I'm currently working on the driver object for Parallax's new Propeller-powered Scribbler II robot (S2). Those familiar with the original Scribbler (S1) will recognize that the audio volume was a bit on the wimpy side. There were a couple of reasons for this, which I won't go into here. Suffice it to say that, this time around, we're committed to providing a volume level that can be HEARD. One of the challenges is the tiny speaker, which will have to remain the same as that provided with the S1. Driving this speaker with a maximum amplitude square wave does provide a very loud response.
The Propeller, however, is capable of so much more than mere square waves, and the S2's audio section is designed to accommodate complex waveforms, such as speech and syntesized music. But these types of audio can encompass a wide dynamic range from soft to loud. And it's necessary to limit the amplitude of the soft parts, just so the loud parts don't overflow. The consequence for the S2 is that all but the loudest parts are back down in the mud. So what to do?
The solution I'm using is called "dynamic range compression". In the extreme, this would involve amplifying the bejeebers out of any signal and clipping it so that everything looks like a maximal-amplitude square wave. Obviously, such an approach would suffer extreme distortion and fidelity problems, so I've decided to take a softer approach. By modifying the instantaneous audio amplitude in software, using a non-linear transfer function, it's possible to make loud stuff loud and soft stuff louder. Due to the non-linearity, this does introduce some harmonic distortion. And therein lies the inevitable compromise: an increase in loudness at the expense of some fidelity. But in a robot environment with running motors and whining gearboxes, loudness holds most the trump cards, so the compromise is a reasonable one.
For simplicity in programming, I'm using a multi-step loudness boost function. At each step, the amplitude's absolute value is compared with 1/3 of its maximum allowed value. If it's less than that, no adjustments are made. If it's more than that, the amount of amplitude in excess of 1/3 max is divided by four. Next, in either case, the total amplitude is multiplied by two, and the sign (positive or negative) is restored. Here's a graph that shows the results of these steps:
The net outcome is that the peak amplitudes never overflow; but the average amplitude increases, resulting in greater perceived loudness. This process can be repeated any number of times. After each iteration the amplitudes of the soft parts are doubled, while those of the loud parts receive less of a boost. After an infinite number of such iterations, you end up with a step function: anything above zero goes to +max, and anything below zero goes to -max. This is the extreme case mentioned above.

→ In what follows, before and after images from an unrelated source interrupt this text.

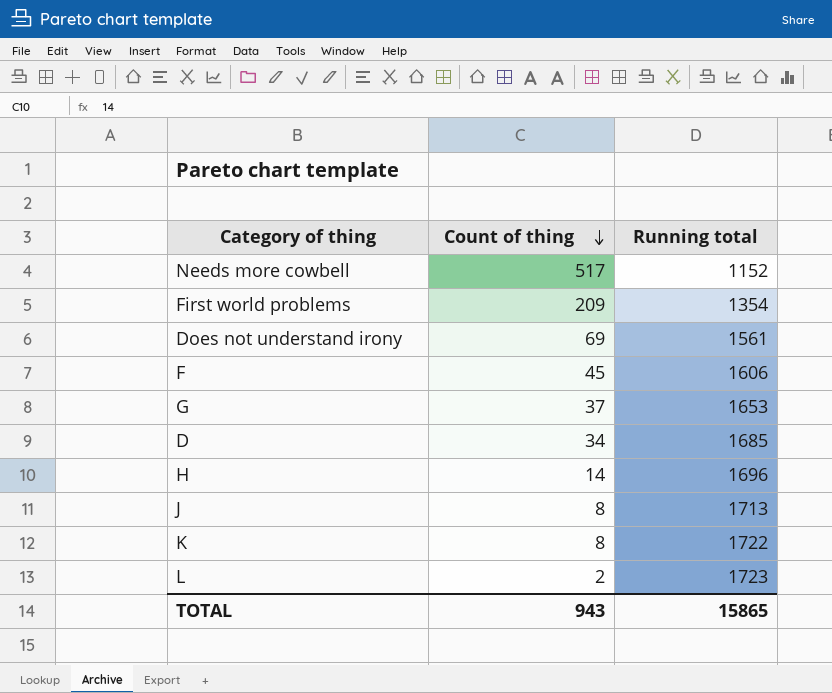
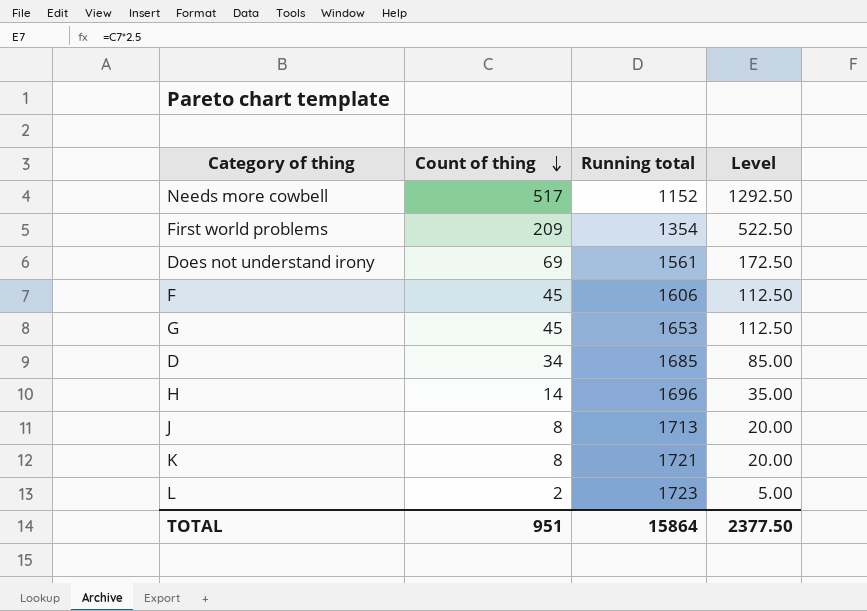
column Level | formula: none -> [Count of thing] * 2.5
G | Count of thing: 37 -> 45
K | Running total: 1722 -> 1721
TOTAL | Count of thing: 943 -> 951
TOTAL | Running total: 15865 -> 15864

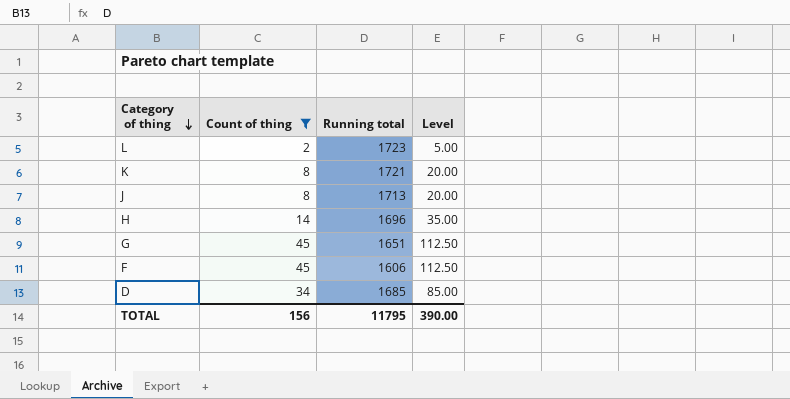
filter: none -> Count of thing <= 45
row order: Count of thing descending -> Category of thing descending
G | Running total: 1653 -> 1651
TOTAL | Count of thing: 951 -> 156
TOTAL | Running total: 15864 -> 11795
TOTAL | Level: 2377.50 -> 390.00

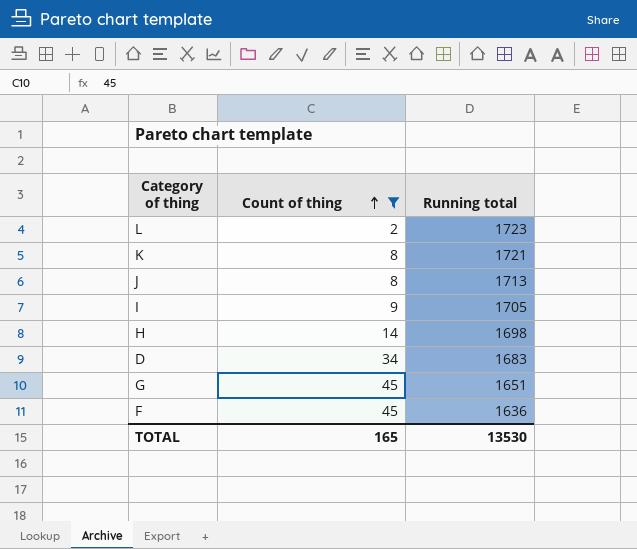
row order: Category of thing descending -> Count of thing ascending
column Level | formula: [Count of thing] * 2.5 -> none
row I: none -> 9 | 1705
H | Running total: 1696 -> 1698
D | Running total: 1685 -> 1683
F | Running total: 1606 -> 1636
TOTAL | Count of thing: 156 -> 165
TOTAL | Running total: 11795 -> 13530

Here is a pair of graphs that show transfer functions for several iterations and the effects of a four-iteration compression on sine waves of various initial amplitudes:
Allpying this to the S2, I've found that Chip's vocal tract object works well up to a three-level (x8) compression, and that Johannes Ahlebrand's SIDcog can tolerate two levels (x4). In both cases, the volume level from the S2's speaker is more than adequate.
Here's the code I used to implement the compression in Chip's vocal tract object:
Code::boost abs t1,x 'Boost: get |amplitude|. :boost_lp cmpsub t1,_0x2aaa_aaaa wc 'More than 1/3 maximum value? if_c shr t1,#2 ' Yes: Divide difference by 4. if_c add t1,_0x2aaa_aaaa ' Add back to 1/3 max. shl t1,#1 'Multiply amplitude by 2. djnz t2,#:boost_lp 'As many times as gain calls for. shl x,#1 wc 'Test sign of original amplitude. negc x,t1 'Replace with boosted value, signed.